Top of Listed entries
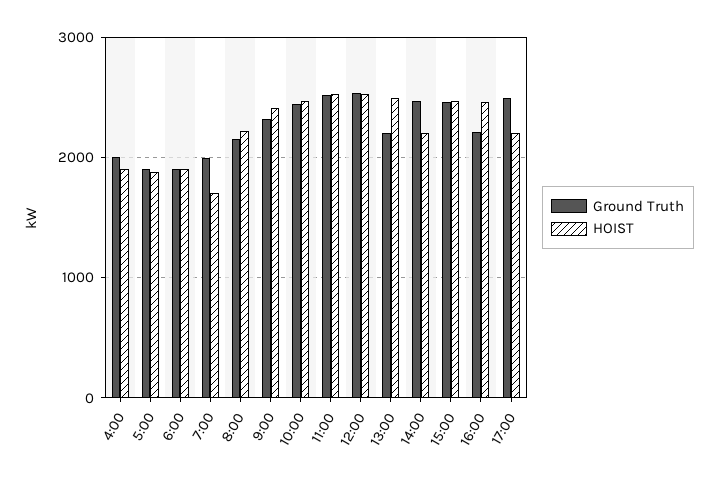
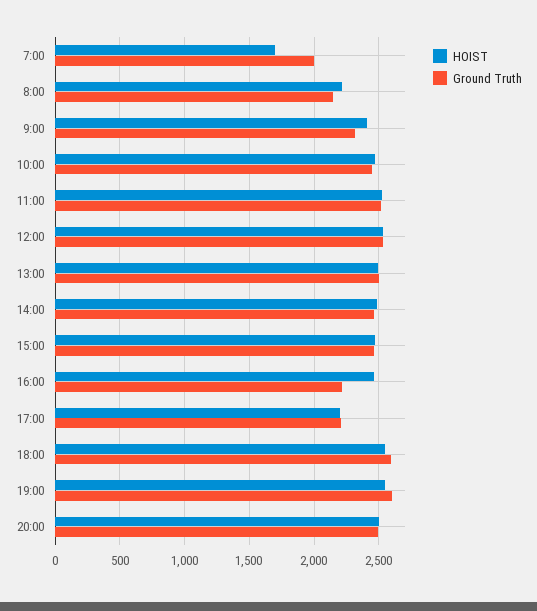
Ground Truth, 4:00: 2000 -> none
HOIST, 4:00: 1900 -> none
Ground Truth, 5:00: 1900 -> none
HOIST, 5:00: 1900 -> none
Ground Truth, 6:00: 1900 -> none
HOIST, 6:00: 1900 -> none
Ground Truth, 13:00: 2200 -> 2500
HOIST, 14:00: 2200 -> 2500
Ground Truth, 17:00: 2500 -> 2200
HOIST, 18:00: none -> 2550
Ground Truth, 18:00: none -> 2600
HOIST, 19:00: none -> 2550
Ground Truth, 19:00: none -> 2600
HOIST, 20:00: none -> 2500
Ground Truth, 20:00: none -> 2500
Bottom of Listed entries
Top of Listed entries
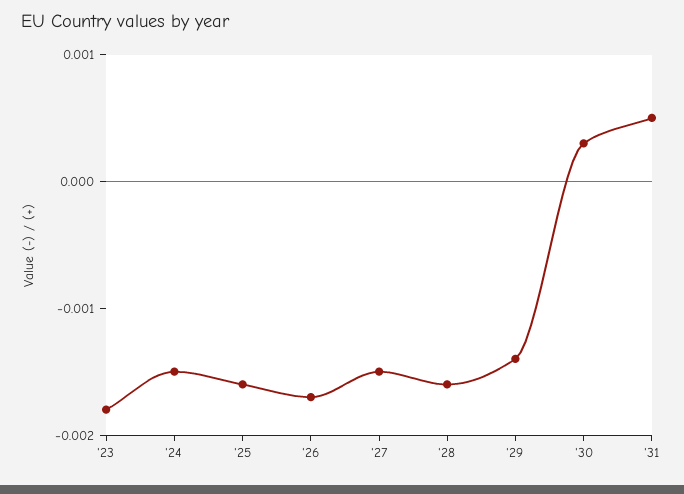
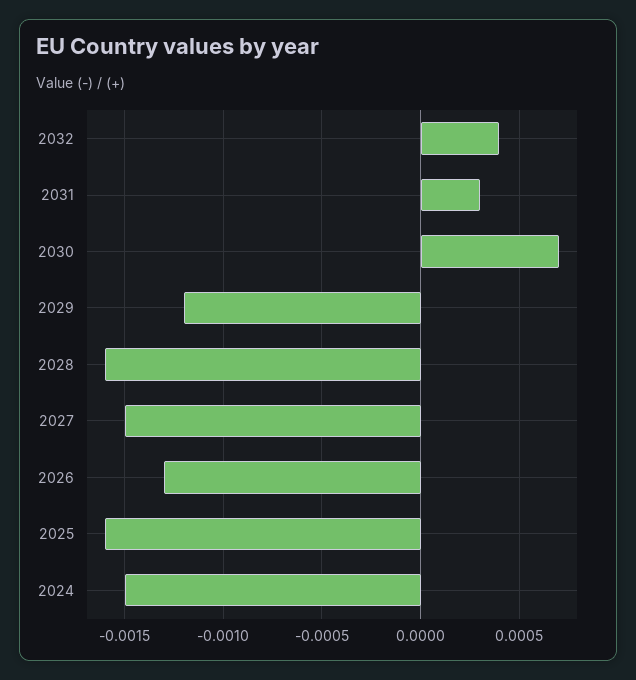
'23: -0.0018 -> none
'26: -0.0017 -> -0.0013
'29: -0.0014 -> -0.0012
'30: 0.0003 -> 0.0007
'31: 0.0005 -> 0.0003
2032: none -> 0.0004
Bottom of Listed entries
> _Task prompt_
Copy whichever lines in the listing above hold "Ground".

> _Answer space_
Ground Truth, 4:00: 2000 -> none
Ground Truth, 5:00: 1900 -> none
Ground Truth, 6:00: 1900 -> none
Ground Truth, 13:00: 2200 -> 2500
Ground Truth, 17:00: 2500 -> 2200
Ground Truth, 18:00: none -> 2600
Ground Truth, 19:00: none -> 2600
Ground Truth, 20:00: none -> 2500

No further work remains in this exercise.